Exercise data: Begin

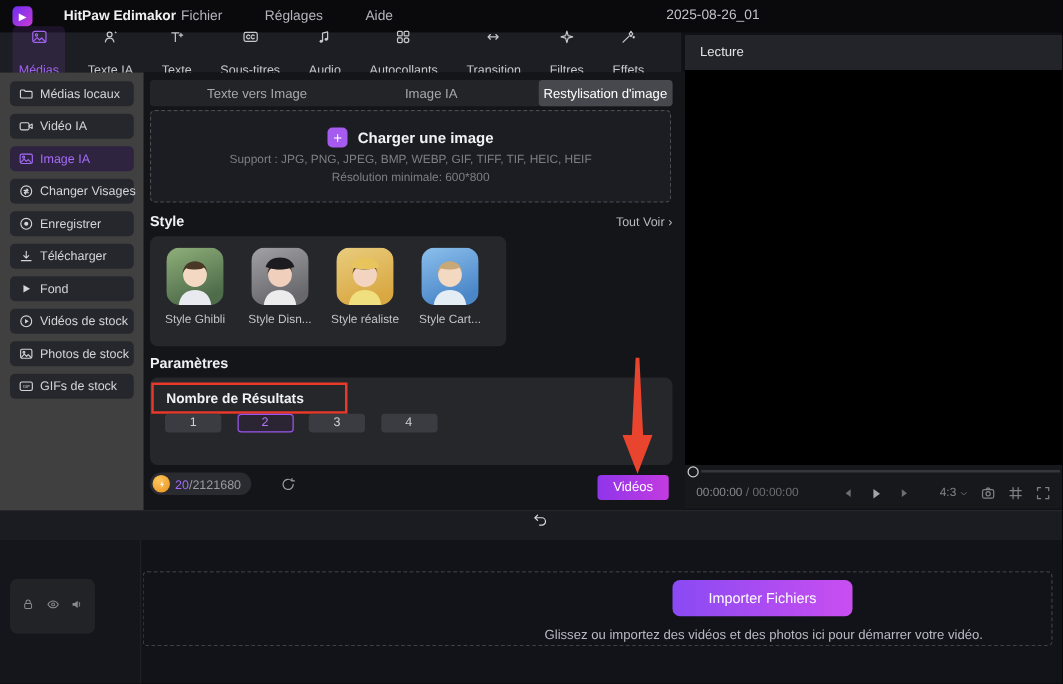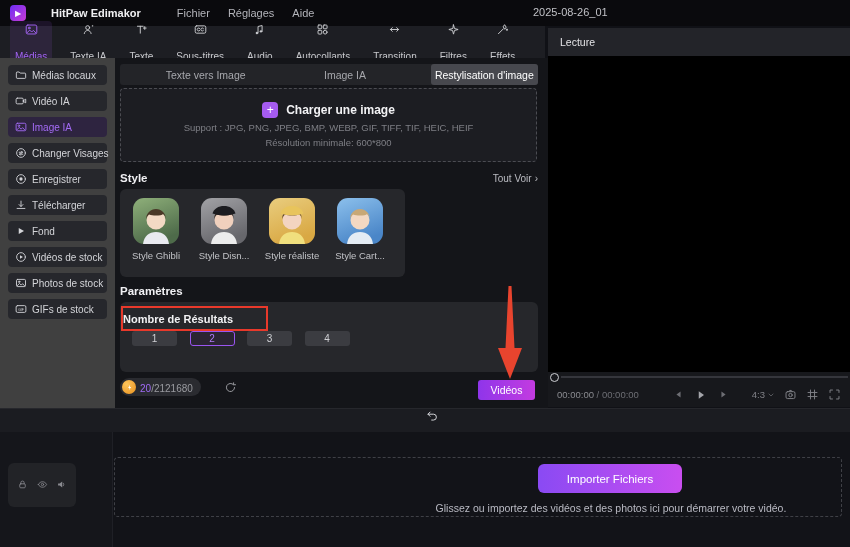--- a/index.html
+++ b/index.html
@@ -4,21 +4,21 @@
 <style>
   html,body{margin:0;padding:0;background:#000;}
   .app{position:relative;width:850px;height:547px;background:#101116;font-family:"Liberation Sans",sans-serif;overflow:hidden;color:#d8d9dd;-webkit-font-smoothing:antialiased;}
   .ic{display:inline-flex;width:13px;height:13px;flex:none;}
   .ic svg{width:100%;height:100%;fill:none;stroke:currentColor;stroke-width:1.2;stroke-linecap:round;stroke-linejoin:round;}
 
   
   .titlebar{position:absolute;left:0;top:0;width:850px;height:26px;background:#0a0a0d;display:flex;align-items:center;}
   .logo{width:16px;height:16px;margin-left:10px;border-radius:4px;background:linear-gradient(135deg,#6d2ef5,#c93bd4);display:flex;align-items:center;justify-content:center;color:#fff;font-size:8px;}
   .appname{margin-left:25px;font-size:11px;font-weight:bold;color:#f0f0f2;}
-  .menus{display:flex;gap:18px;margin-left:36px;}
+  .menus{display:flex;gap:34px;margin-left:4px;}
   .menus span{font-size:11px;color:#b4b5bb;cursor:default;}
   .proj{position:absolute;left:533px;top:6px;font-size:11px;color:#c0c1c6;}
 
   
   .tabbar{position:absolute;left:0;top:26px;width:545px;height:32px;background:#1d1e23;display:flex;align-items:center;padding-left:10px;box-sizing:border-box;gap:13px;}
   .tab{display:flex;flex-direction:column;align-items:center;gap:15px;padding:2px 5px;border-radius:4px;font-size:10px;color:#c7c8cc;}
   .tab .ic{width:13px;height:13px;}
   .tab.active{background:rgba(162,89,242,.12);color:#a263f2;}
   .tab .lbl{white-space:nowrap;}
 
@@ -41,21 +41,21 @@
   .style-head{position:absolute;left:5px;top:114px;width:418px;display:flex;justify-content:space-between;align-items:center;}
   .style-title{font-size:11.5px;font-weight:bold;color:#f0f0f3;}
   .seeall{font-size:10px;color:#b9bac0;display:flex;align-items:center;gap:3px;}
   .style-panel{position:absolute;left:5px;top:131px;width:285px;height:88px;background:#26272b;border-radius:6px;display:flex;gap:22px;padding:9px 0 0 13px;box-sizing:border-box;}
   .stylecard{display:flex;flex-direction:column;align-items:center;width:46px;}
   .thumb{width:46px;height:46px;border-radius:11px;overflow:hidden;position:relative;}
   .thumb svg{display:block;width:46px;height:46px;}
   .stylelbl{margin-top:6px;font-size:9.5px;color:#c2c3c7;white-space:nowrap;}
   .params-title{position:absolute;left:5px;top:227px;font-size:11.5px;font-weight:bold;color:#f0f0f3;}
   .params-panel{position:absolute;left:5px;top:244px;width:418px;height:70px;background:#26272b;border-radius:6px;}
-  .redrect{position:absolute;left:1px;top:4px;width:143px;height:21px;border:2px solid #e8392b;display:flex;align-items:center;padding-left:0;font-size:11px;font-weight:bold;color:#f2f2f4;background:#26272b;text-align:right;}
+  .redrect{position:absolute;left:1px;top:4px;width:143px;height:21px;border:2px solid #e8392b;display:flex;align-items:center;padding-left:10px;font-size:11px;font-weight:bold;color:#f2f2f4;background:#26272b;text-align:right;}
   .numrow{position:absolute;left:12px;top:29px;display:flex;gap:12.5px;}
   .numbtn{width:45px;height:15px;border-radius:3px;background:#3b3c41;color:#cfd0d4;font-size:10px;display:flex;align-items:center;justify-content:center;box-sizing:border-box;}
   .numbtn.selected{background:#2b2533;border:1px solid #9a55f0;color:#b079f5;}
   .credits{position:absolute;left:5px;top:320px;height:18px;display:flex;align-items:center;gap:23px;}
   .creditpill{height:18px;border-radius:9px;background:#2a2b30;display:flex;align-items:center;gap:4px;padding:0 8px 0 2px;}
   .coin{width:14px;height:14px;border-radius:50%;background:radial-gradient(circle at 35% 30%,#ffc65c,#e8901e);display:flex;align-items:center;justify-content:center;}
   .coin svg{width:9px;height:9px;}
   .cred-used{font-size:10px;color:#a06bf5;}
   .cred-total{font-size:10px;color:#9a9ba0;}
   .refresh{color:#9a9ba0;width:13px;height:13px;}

Exercise data: End
Exercise data: Begin

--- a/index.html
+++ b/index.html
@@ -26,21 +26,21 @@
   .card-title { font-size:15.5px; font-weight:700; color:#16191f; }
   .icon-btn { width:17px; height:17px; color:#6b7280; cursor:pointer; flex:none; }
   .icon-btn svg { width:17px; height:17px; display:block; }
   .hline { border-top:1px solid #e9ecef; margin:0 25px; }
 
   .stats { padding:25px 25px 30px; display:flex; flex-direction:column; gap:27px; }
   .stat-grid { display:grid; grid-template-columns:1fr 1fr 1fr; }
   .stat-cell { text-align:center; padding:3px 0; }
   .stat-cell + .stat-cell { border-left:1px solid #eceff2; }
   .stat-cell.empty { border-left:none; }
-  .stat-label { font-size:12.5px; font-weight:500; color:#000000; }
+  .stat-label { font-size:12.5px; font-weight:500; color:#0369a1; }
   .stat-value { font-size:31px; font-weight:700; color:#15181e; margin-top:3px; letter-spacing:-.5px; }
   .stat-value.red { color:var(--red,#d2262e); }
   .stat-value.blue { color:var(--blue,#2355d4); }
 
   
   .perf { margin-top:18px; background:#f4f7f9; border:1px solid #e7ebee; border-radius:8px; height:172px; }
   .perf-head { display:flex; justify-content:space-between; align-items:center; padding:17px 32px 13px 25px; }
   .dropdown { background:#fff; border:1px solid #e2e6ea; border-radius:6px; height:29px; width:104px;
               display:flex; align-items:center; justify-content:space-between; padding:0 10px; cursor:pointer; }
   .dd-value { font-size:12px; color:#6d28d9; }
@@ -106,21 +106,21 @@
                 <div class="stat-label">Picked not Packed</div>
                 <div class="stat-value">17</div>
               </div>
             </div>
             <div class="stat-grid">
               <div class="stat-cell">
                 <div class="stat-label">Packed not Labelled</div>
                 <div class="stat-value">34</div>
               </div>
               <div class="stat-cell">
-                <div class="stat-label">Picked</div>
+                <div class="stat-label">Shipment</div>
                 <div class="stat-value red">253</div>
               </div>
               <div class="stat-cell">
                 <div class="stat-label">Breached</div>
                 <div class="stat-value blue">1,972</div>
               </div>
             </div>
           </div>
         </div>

Exercise data: End
Exercise data: Begin

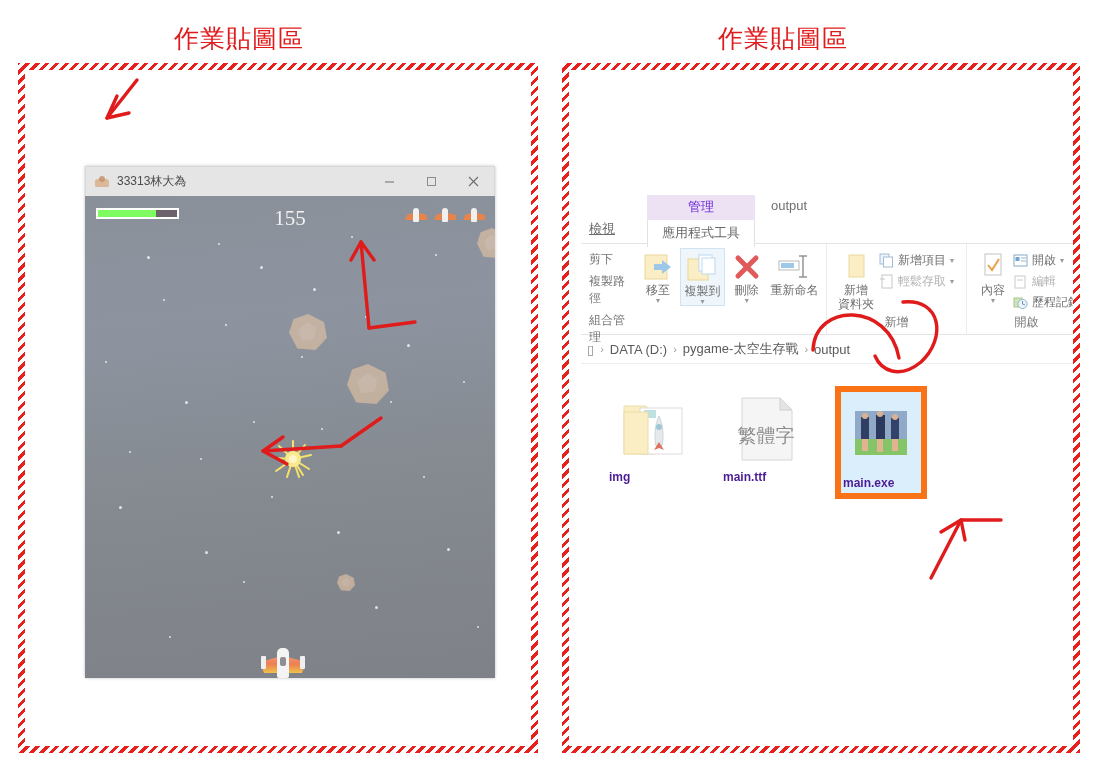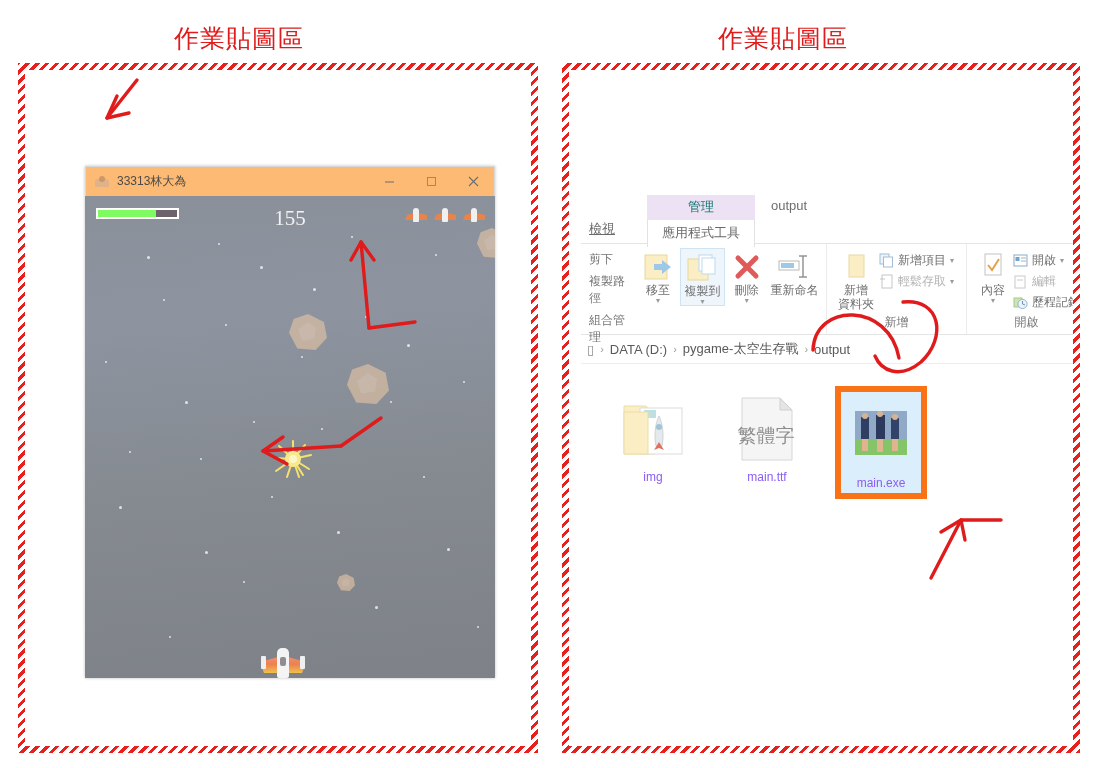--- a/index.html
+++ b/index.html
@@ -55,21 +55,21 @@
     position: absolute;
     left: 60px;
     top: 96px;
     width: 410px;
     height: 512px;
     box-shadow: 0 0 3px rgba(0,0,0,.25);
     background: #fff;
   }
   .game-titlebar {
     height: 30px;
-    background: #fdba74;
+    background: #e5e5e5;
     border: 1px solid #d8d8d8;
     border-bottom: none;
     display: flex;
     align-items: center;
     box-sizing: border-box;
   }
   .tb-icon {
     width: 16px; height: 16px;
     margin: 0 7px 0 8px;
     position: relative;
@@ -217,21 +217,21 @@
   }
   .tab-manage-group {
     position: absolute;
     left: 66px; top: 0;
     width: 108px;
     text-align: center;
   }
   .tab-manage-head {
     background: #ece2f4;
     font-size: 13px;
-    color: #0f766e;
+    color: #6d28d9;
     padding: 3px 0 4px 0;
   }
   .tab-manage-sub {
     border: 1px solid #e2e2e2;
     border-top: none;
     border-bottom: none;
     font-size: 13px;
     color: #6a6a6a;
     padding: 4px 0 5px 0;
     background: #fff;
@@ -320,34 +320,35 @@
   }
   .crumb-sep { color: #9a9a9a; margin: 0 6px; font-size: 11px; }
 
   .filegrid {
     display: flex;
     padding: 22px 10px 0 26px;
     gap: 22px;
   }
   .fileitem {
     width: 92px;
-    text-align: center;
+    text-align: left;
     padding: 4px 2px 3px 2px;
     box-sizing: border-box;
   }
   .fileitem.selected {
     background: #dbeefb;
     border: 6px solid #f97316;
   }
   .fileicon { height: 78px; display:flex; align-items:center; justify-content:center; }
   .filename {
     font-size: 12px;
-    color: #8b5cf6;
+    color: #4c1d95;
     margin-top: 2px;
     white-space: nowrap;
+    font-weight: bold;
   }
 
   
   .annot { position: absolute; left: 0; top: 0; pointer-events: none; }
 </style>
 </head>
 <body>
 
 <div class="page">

Exercise data: End

> Directions
Locate the word "menus" in the records and collect each line it appears in.

> Solution for this exercise
-  .menus{display:flex;gap:18px;margin-left:36px;}
+  .menus{display:flex;gap:34px;margin-left:4px;}
   .menus span{font-size:11px;color:#b4b5bb;cursor:default;}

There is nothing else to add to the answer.